On 6/25/22 18:55, Pavel Begunkov wrote:
From recently io_uring provides an option to allocate a file index for
operation registering fixed files. However, it's utterly unusable with
mixed approaches when for a part of files the userspace knows better
where to place it, as it may race and users don't have any sane way to
pick a slot and hoping it will not be taken.
Exactly, with high frequency of index allocation from like multishot
accept, it's easy that user-pick requests fails.

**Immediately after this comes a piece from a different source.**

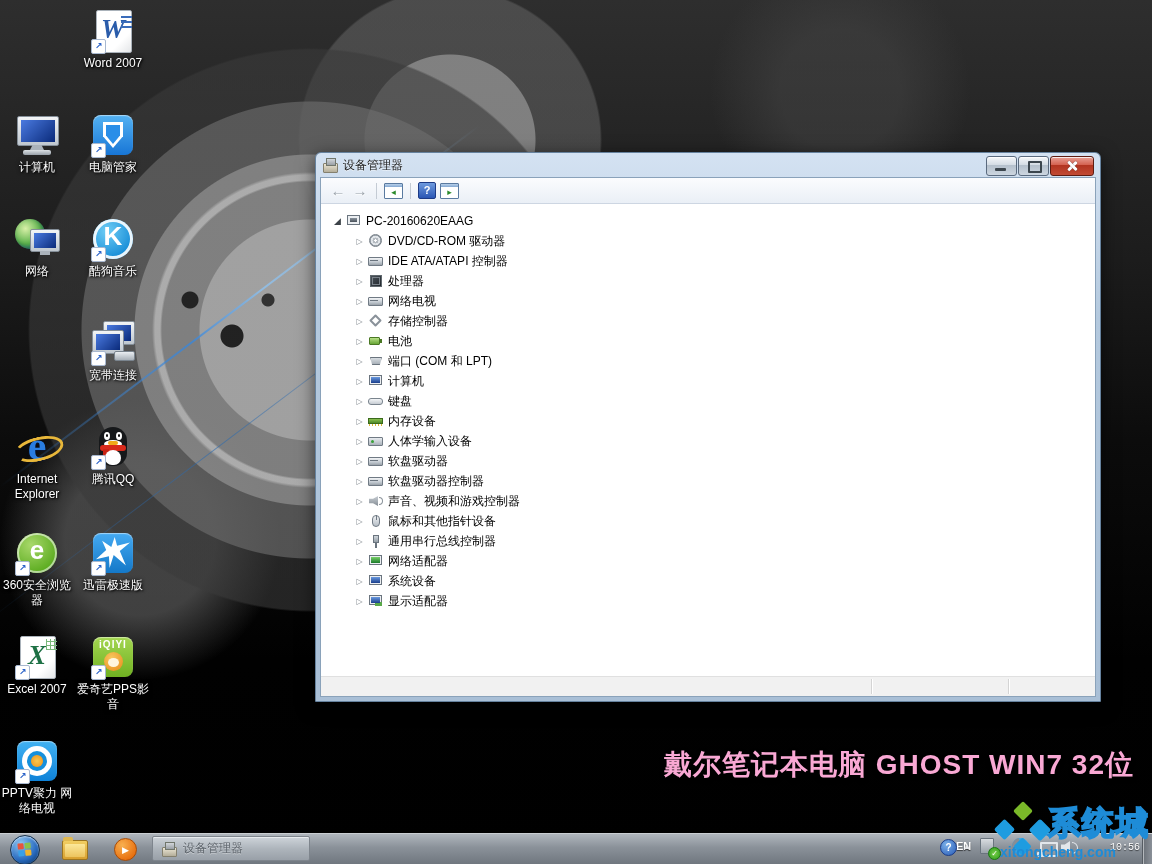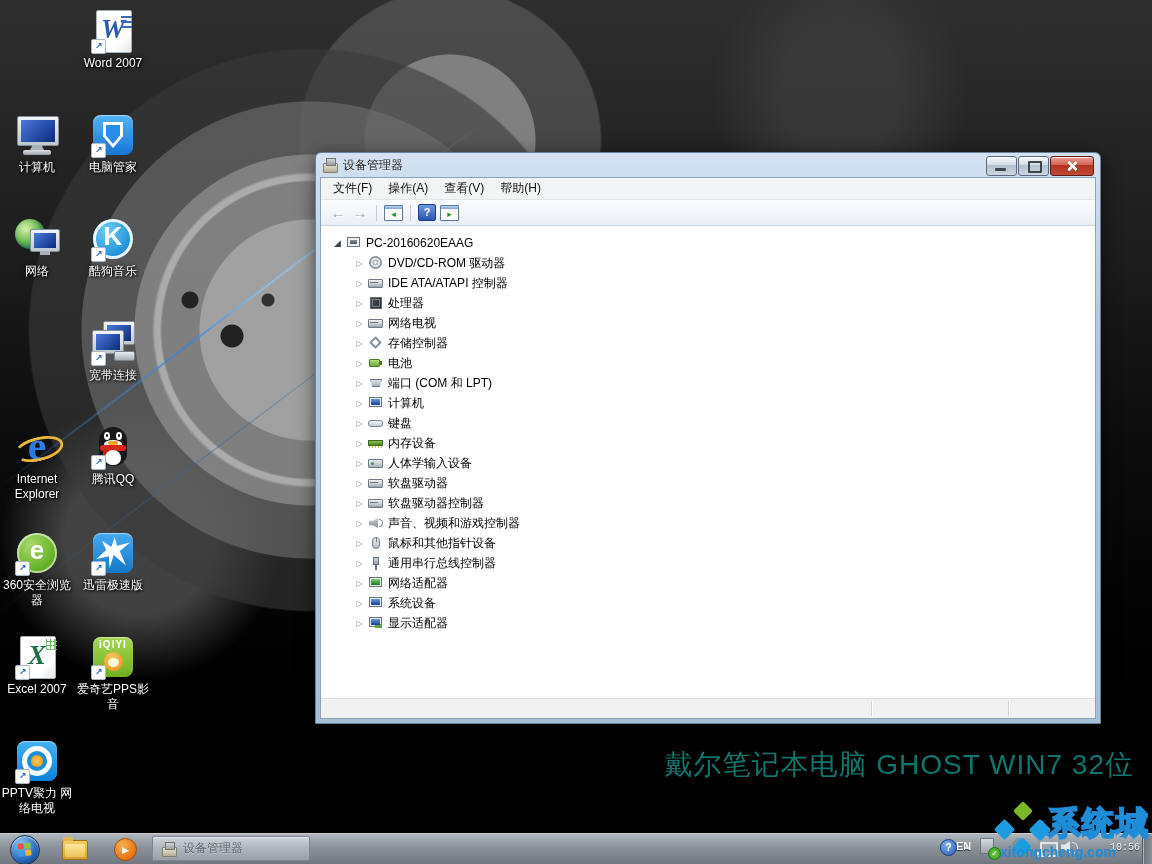"文件(F)" div.menubar { html: <div> <span>文件(F)</span> <span>操作(A)</span> <span>查看(V)</span> <span>帮助(H)</span> </div> -> none }
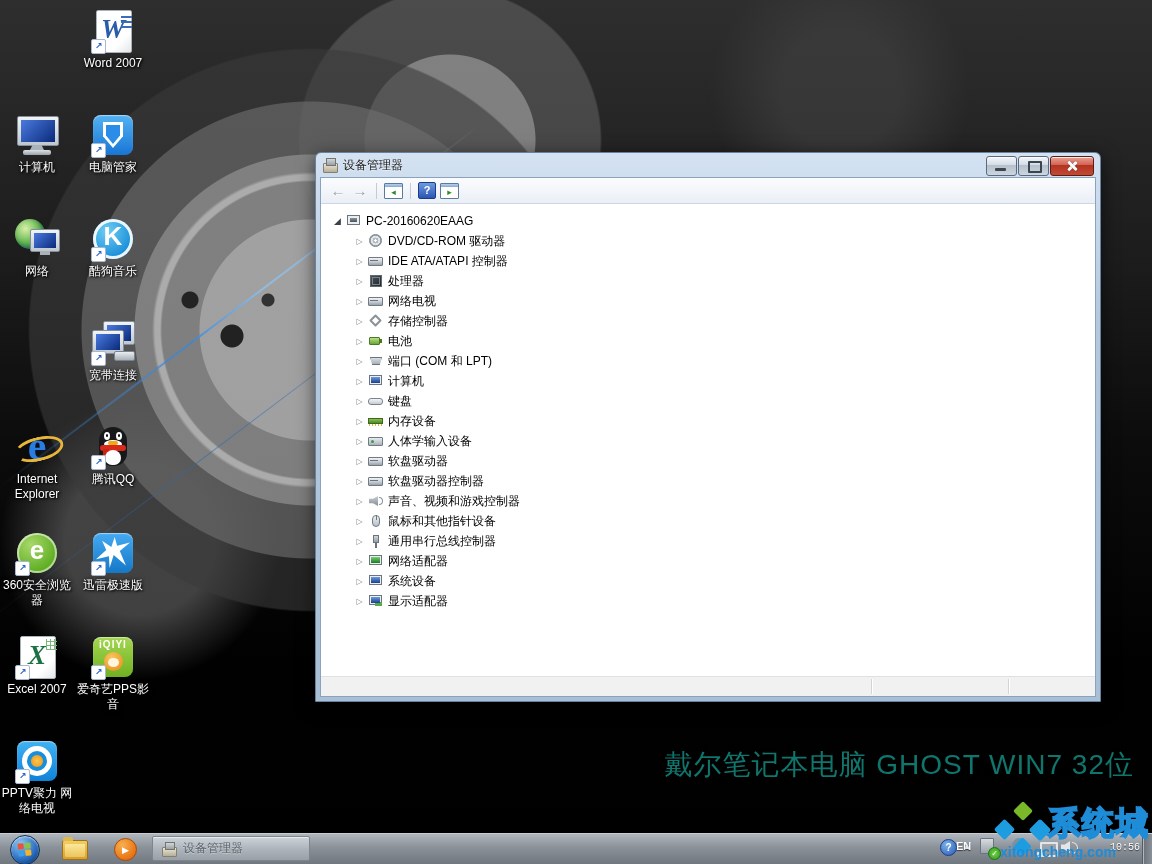"戴尔笔记本电脑 GHOST WIN7 32位" .banner { color: #0f766e -> #f9a8d4; font-weight: normal -> bold }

By the way, just curious, I can't recall a reason that users pick a slot
rather than letting kernel do the decision, is there any? So I guess
users may use all the indexes as 'file slot allocation' range. Correct
me if I miss something.
Let the userspace to register a range of fixed file slots in which the
auto-allocation happens. The use case is splittting the fixed table in
two parts, where on of them is used for auto-allocation and another for
slot-specified operations.
Signed-off-by: Pavel Begunkov <asml.silence@xxxxxxxxx>
---
Some quick tests:
https://github.com/isilence/liburing/tree/range-file-alloc
include/linux/io_uring_types.h | 3 +++
include/uapi/linux/io_uring.h | 13 +++++++++++++
io_uring/filetable.c | 24 ++++++++++++++++++++----
io_uring/filetable.h | 20 +++++++++++++++++---
io_uring/io_uring.c | 6 ++++++
io_uring/rsrc.c | 2 ++
6 files changed, 61 insertions(+), 7 deletions(-)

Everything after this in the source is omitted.